Carpenter-craftsman Steven Aulis built the frames. He also re-built the Gothic front door from old floorboards, repaired many of the buttresses, re-built the cross atop the tower, and is now building new louvered windows for the tower.

Other achievements were new electricity, heating, a ditch and a culvert. Landscaping was done by Gilles Gaulin, Steven Aulis and Peter Lupi. And there’s more to do, said Coleman. More repairs, more landscaping. Plans are to paint the church in its original colours: white with green trim. “We want the church to reflect its authenticity, its heritage.”

“Thank you to the volunteers, in capital, huge dark font!,” she said. “There are a lot of little jobs, and it’s not really something you see, but it all adds up. Little unsung-hero work. It’s a big thank you to everyone who pitches in and helps out. There are only six of us on the committee. Without all the other volunteers, we’d be burned out!”

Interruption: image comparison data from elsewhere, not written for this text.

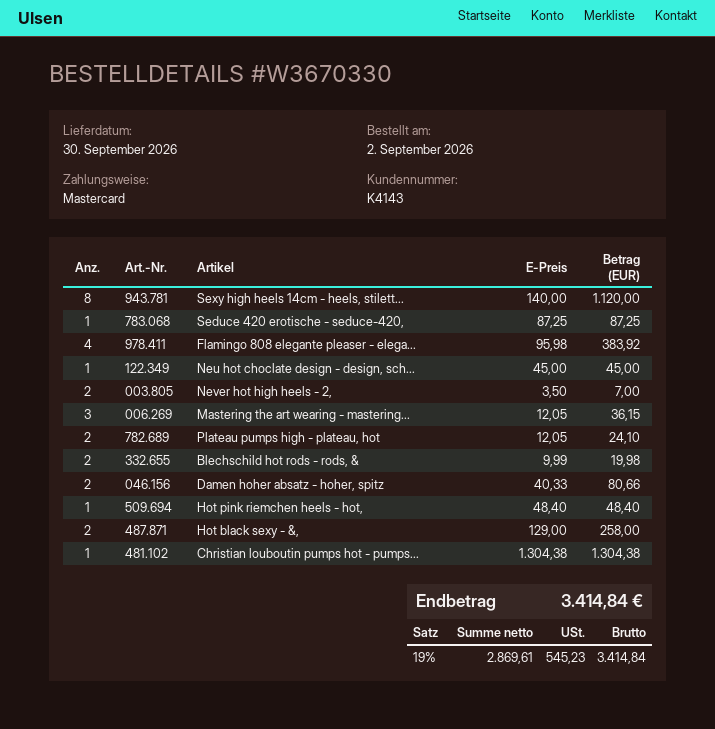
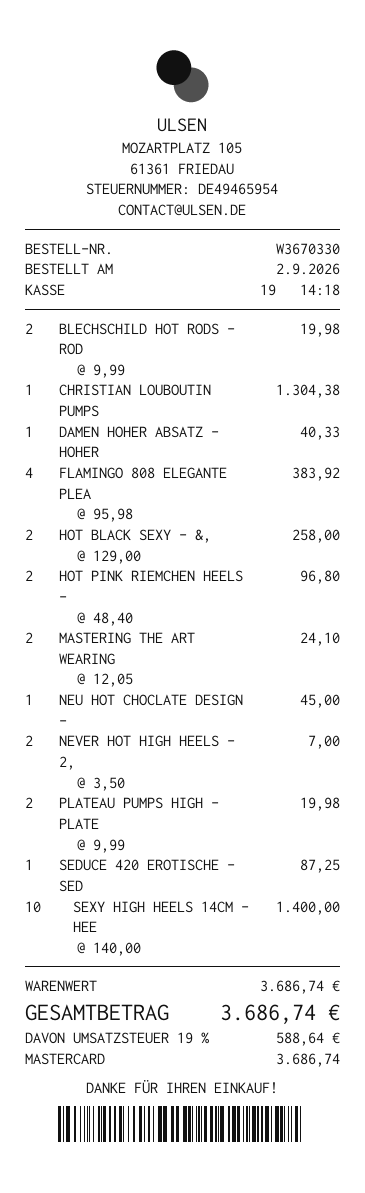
Sexy high heels 14cm - heels, stilett...: 8 x 140.00 = 1120.00 -> 10 x 140.00 = 1400.00
Mastering the art wearing - mastering...: 3 x 12.05 = 36.15 -> 2 x 12.05 = 24.10
Plateau pumps high - plateau, hot: 2 x 12.05 = 24.10 -> 2 x 9.99 = 19.98
Damen hoher absatz - hoher, spitz: 2 x 40.33 = 80.66 -> 1 x 40.33 = 40.33
Hot pink riemchen heels - hot,: 1 x 48.40 = 48.40 -> 2 x 48.40 = 96.80
tax: 19% = 545.23 -> 19% = 588.64
total: 3414.84 -> 3686.74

“The fact that it has happened is not an accident; it’s a result of people working together. People who are inspired and supportive of the whole project. Without the community, it wouldn’t have happened,” said Pederson.
“Our vision for the future is that the church will be an historical site and a center that will keep going, that someone will take over for us. That it will be there for another 100 years. The Historical Society has done so much already, it almost cries out, ‘I’m important now!’.”

And when will the Canterbury bell ring again? The weekend of August 2nd, 2020, suggested Pedersen. That’s when the Canterbury Committee plans to organize a celebration of the revitalized Canterbury Center. And that’s when the louvered windows will be installed, so the bell can be heard in all its glory.